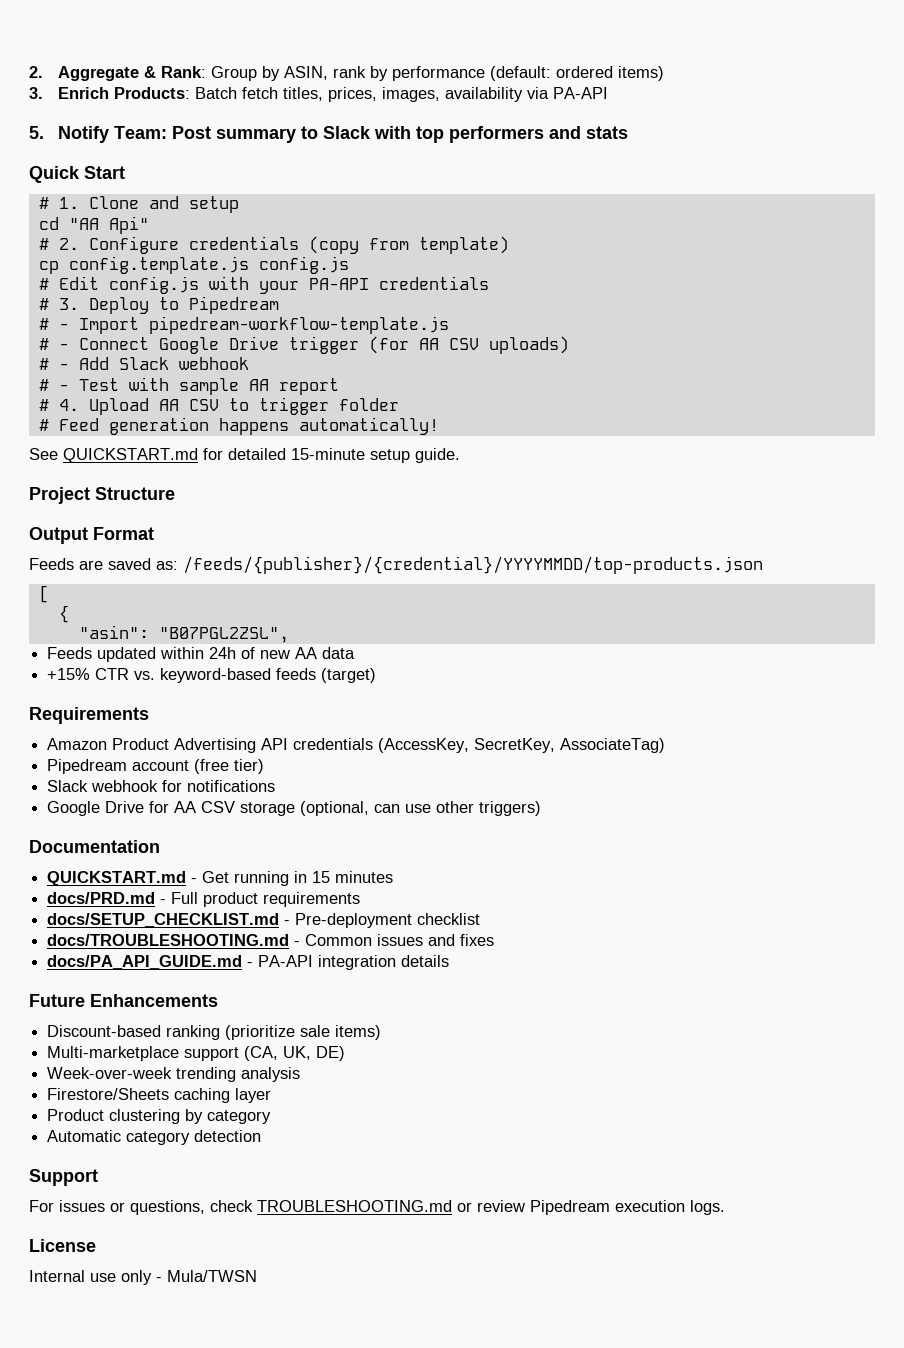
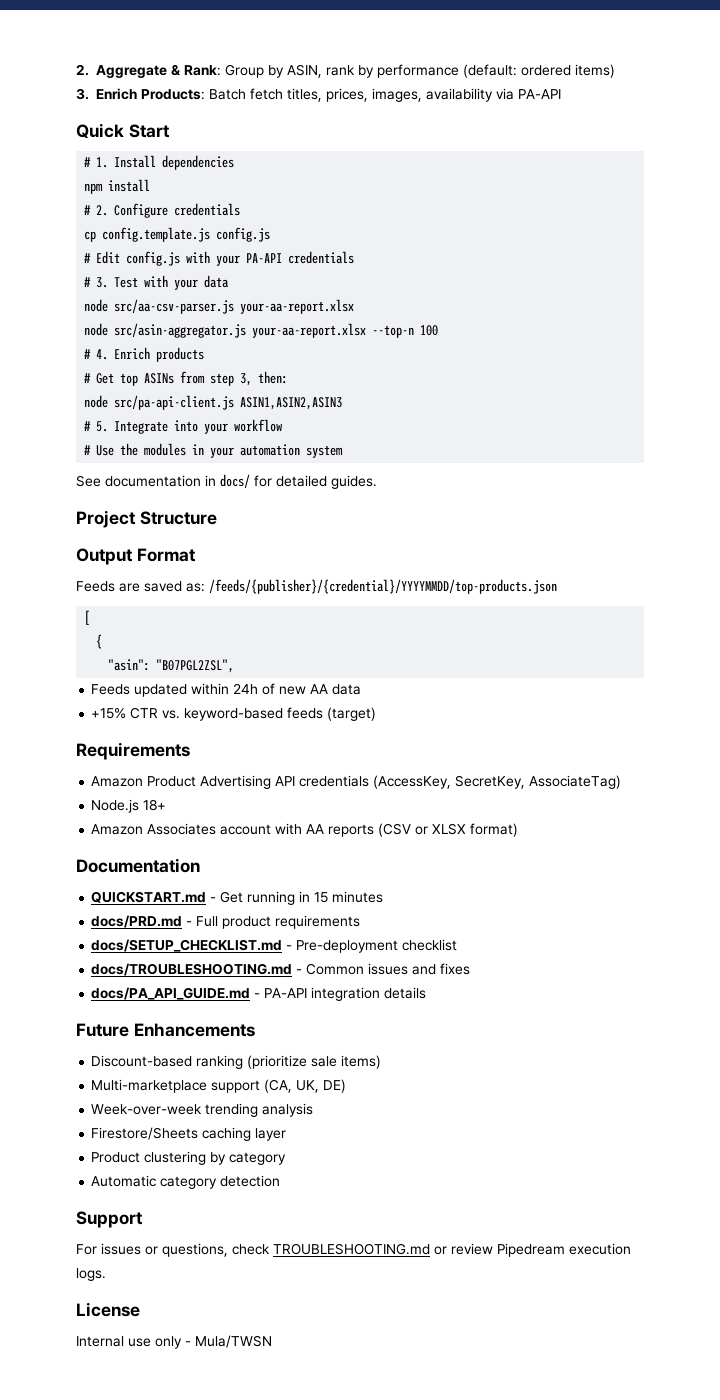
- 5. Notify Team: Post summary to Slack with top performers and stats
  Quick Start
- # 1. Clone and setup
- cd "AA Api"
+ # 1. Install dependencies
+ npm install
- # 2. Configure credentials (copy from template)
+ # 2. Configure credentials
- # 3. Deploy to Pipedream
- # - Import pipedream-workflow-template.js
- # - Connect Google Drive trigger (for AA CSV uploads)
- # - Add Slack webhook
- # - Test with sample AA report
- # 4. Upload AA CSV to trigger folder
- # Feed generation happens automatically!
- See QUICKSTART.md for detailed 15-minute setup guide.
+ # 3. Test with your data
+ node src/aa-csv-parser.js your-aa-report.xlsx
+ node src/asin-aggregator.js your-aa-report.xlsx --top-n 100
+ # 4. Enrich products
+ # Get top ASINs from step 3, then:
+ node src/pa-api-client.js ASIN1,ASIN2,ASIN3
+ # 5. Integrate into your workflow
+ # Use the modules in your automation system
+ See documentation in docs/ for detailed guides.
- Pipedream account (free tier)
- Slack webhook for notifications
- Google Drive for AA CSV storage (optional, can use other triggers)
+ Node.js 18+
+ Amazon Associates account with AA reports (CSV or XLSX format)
◆ ◆ ◆ ◆ ◆
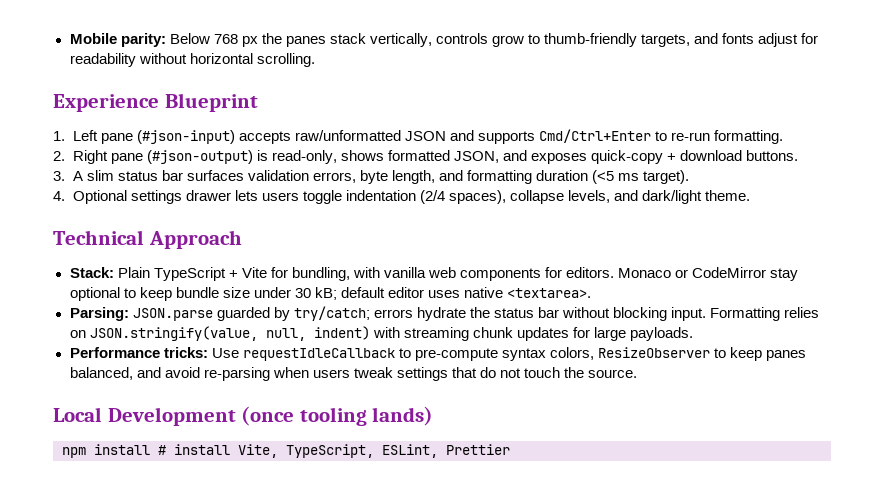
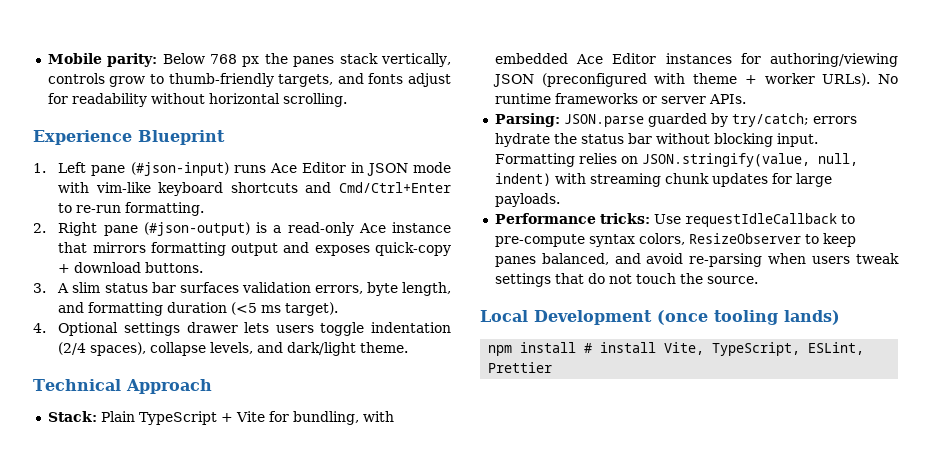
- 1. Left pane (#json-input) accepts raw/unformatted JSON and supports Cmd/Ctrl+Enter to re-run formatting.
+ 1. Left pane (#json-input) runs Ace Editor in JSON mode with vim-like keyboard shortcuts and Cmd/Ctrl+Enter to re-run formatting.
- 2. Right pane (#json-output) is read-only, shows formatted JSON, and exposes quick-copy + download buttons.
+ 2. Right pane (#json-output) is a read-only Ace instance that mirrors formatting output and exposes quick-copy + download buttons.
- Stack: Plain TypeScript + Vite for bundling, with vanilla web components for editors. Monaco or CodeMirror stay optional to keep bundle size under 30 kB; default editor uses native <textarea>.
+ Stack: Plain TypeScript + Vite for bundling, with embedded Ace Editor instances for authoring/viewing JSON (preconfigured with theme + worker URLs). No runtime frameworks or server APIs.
◆ ◆ ◆ ◆ ◆
ASSIGNMENT → Taking the lines above, repeat exactly those from the line that contains "- 5. Notify" through the line that contains "or XLSX format)", and both of those lines as well. Include nothing else.

EXPECTED ANSWER →
- 5. Notify Team: Post summary to Slack with top performers and stats
  Quick Start
- # 1. Clone and setup
- cd "AA Api"
+ # 1. Install dependencies
+ npm install
- # 2. Configure credentials (copy from template)
+ # 2. Configure credentials
- # 3. Deploy to Pipedream
- # - Import pipedream-workflow-template.js
- # - Connect Google Drive trigger (for AA CSV uploads)
- # - Add Slack webhook
- # - Test with sample AA report
- # 4. Upload AA CSV to trigger folder
- # Feed generation happens automatically!
- See QUICKSTART.md for detailed 15-minute setup guide.
+ # 3. Test with your data
+ node src/aa-csv-parser.js your-aa-report.xlsx
+ node src/asin-aggregator.js your-aa-report.xlsx --top-n 100
+ # 4. Enrich products
+ # Get top ASINs from step 3, then:
+ node src/pa-api-client.js ASIN1,ASIN2,ASIN3
+ # 5. Integrate into your workflow
+ # Use the modules in your automation system
+ See documentation in docs/ for detailed guides.
- Pipedream account (free tier)
- Slack webhook for notifications
- Google Drive for AA CSV storage (optional, can use other triggers)
+ Node.js 18+
+ Amazon Associates account with AA reports (CSV or XLSX format)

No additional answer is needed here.